EXTRACTED MATERIAL –

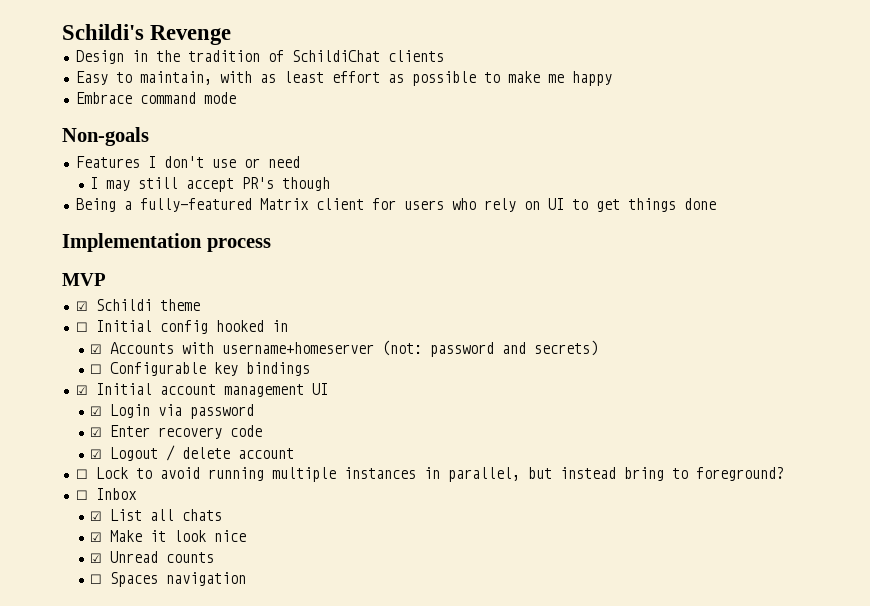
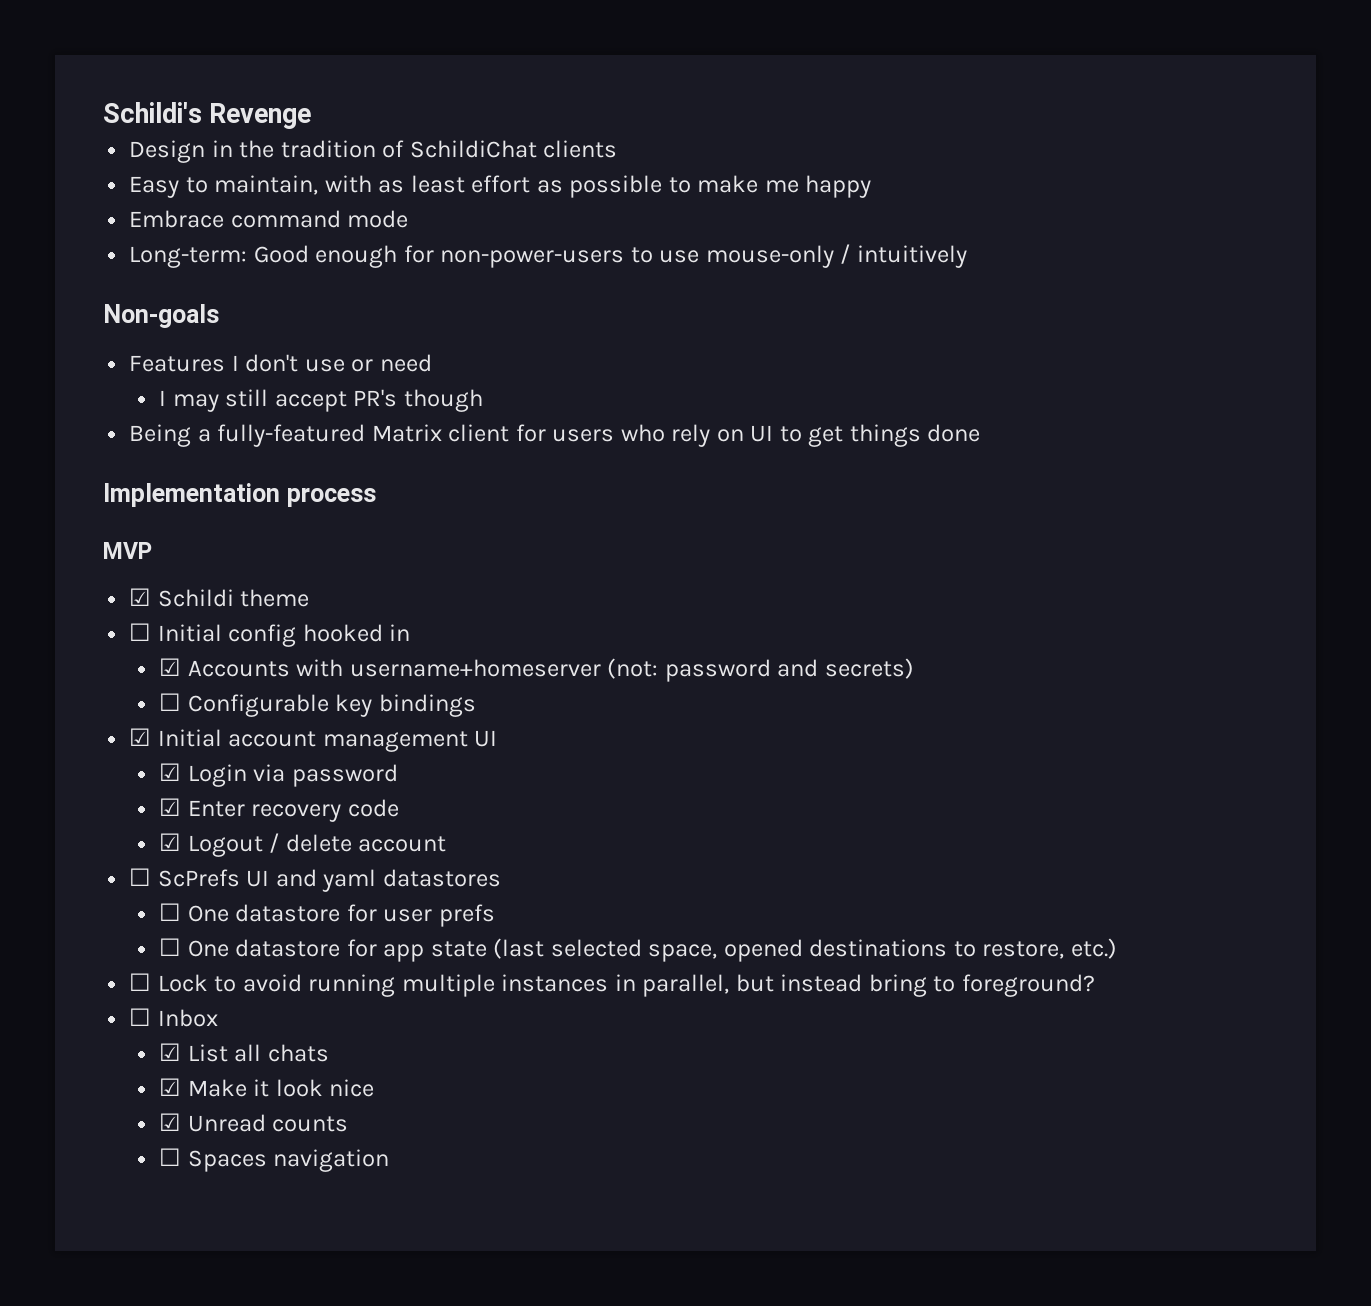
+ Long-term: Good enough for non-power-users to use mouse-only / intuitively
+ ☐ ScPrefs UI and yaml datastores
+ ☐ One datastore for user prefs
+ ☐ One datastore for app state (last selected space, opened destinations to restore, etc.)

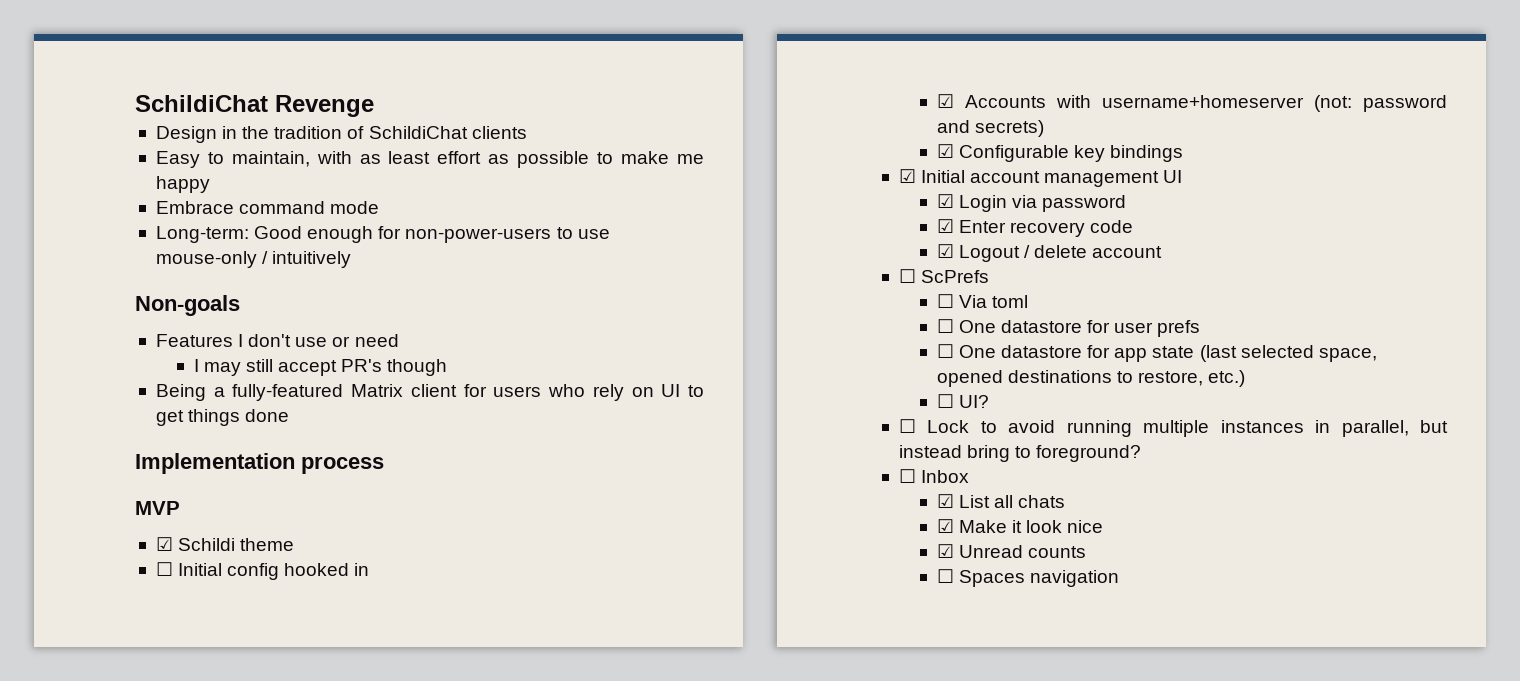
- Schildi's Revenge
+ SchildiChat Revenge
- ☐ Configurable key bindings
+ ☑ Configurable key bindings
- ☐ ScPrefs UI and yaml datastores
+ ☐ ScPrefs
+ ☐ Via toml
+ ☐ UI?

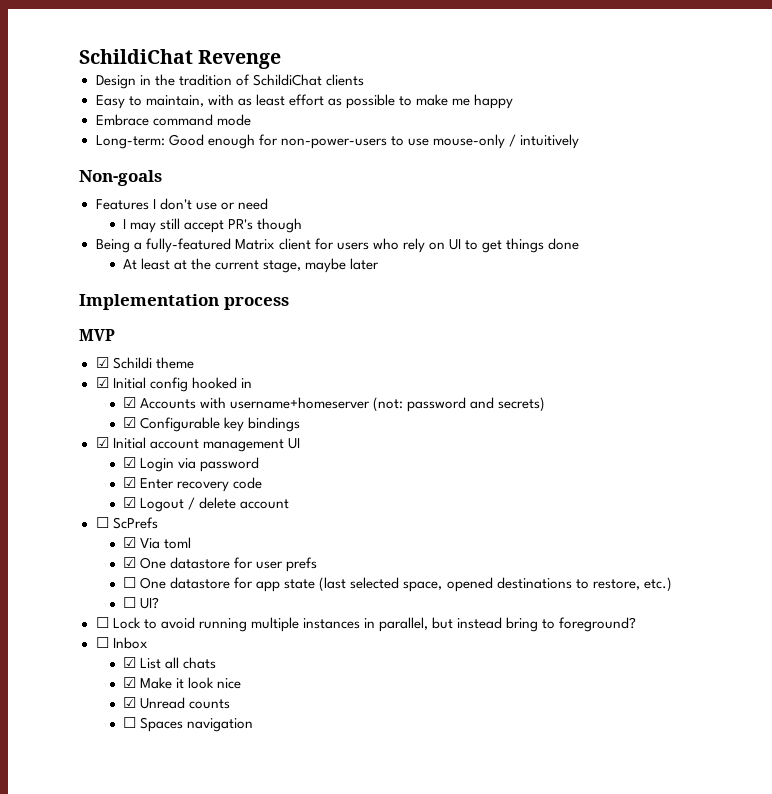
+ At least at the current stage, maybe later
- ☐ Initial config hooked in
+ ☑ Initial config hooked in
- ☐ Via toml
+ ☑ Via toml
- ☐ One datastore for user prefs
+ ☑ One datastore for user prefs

AIM OF THE TASK –
Output the complete listing exactly. Pictures stay out.

ANSWER SPACE –
+ Long-term: Good enough for non-power-users to use mouse-only / intuitively
+ ☐ ScPrefs UI and yaml datastores
+ ☐ One datastore for user prefs
+ ☐ One datastore for app state (last selected space, opened destinations to restore, etc.)

- Schildi's Revenge
+ SchildiChat Revenge
- ☐ Configurable key bindings
+ ☑ Configurable key bindings
- ☐ ScPrefs UI and yaml datastores
+ ☐ ScPrefs
+ ☐ Via toml
+ ☐ UI?

+ At least at the current stage, maybe later
- ☐ Initial config hooked in
+ ☑ Initial config hooked in
- ☐ Via toml
+ ☑ Via toml
- ☐ One datastore for user prefs
+ ☑ One datastore for user prefs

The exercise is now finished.